Restait à décider comment elle donnerait de ses nouvelles à son vieil ami. Ils cherchèrent et trouvèrent un moyen de correspondance qui devait déjouer la plus exacte surveillance du général et de sa femme.

—Et maintenant, fit le juge de paix, remontez vite chez vous... Qui sait ce que pense Mme de Fondège de votre absence?...

Mais Mlle Marguerite avait une requête à présenter.

Elle avait vu très-souvent entre les mains de M. de Chalusse, un petit cahier relié où il notait l’adresse des gens avec qui il était en relations. L’adresse de M. Fortunat devait s’y trouver.
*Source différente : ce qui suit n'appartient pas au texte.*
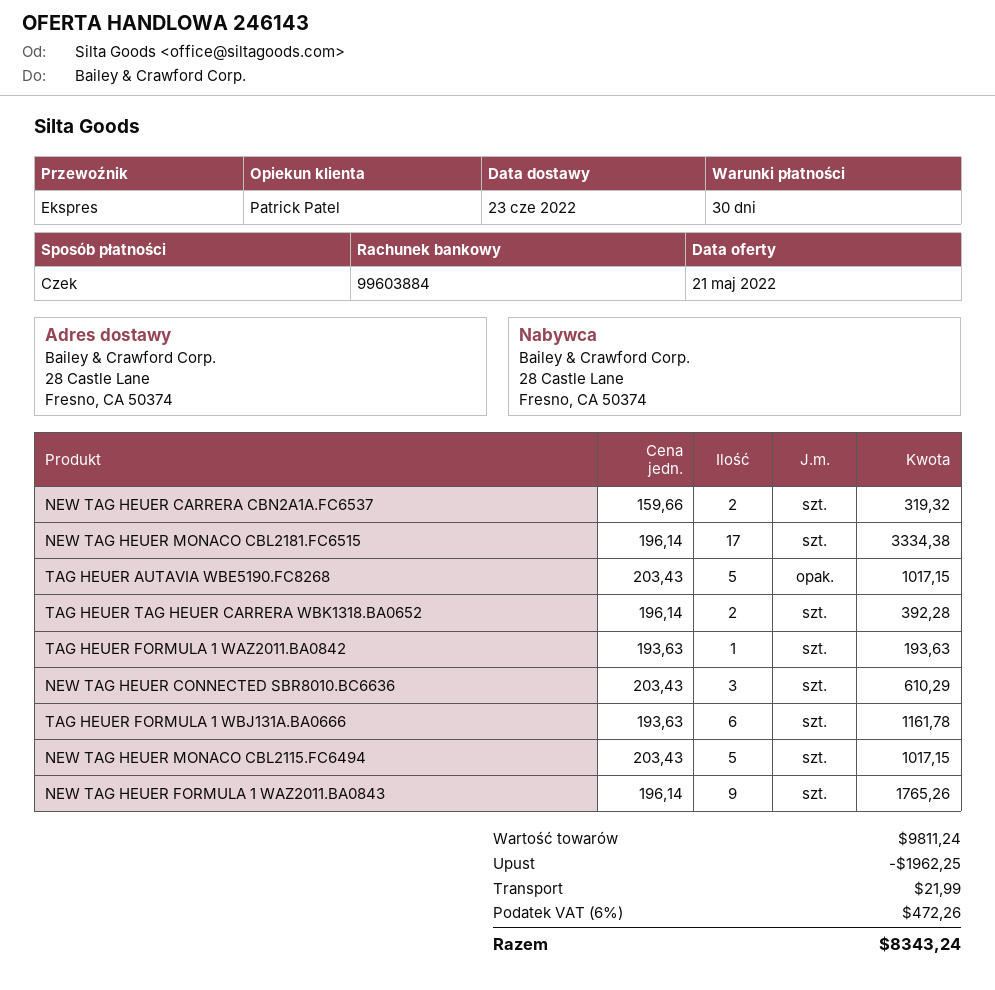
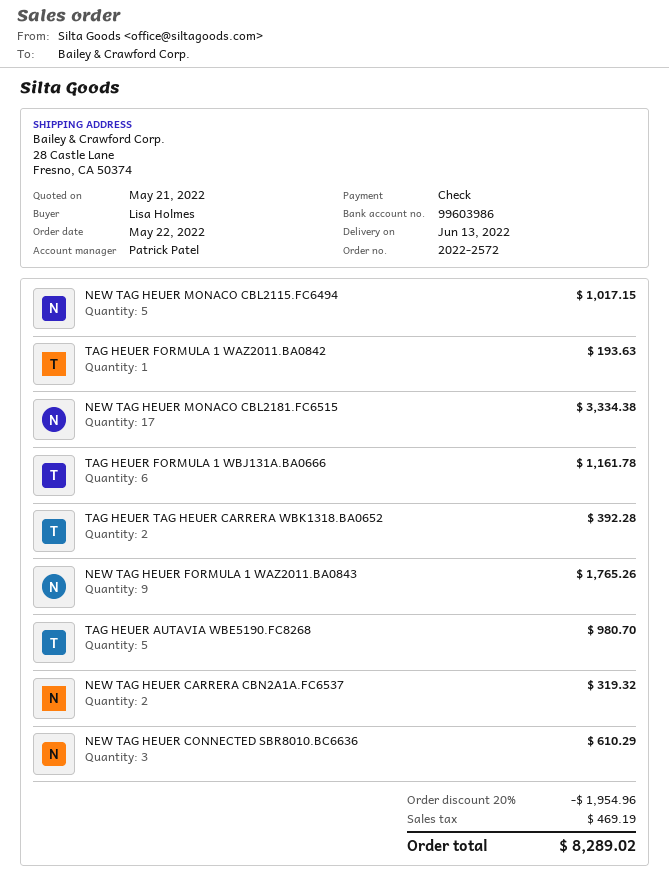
delivery date: 2022-06-23 -> 2022-06-13
bank account: 99603884 -> 99603986
TAG HEUER AUTAVIA WBE5190.FC8268: 5 for 1017.15 -> 5 for 980.70
discount: 1962.25 -> 1954.96
shipping: 21.99 -> none
tax: 472.26 -> 469.19
total: 8343.24 -> 8289.02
Elle demanda donc et obtint du juge de paix la permission de rechercher ce répertoire. Elle le trouva, et à sa grande joie, à la lettre F, elle lut:

Fortunat (Isidore), agent d’affaires, 28, place de la Bourse.

—Ah!... je suis sûre à cette heure de retrouver Pascal, s’écria-t-elle.

Et après avoir une fois encore remercié le juge de paix, dissimulant sous l’air le plus abattu qu’elle put prendre ses grandes espérances, elle regagna sa chambre.

—Comme vous avez été longtemps, bon Dieu! lui dit Mme de Fondège.

—J’ai eu beaucoup d’explications à donner, madame.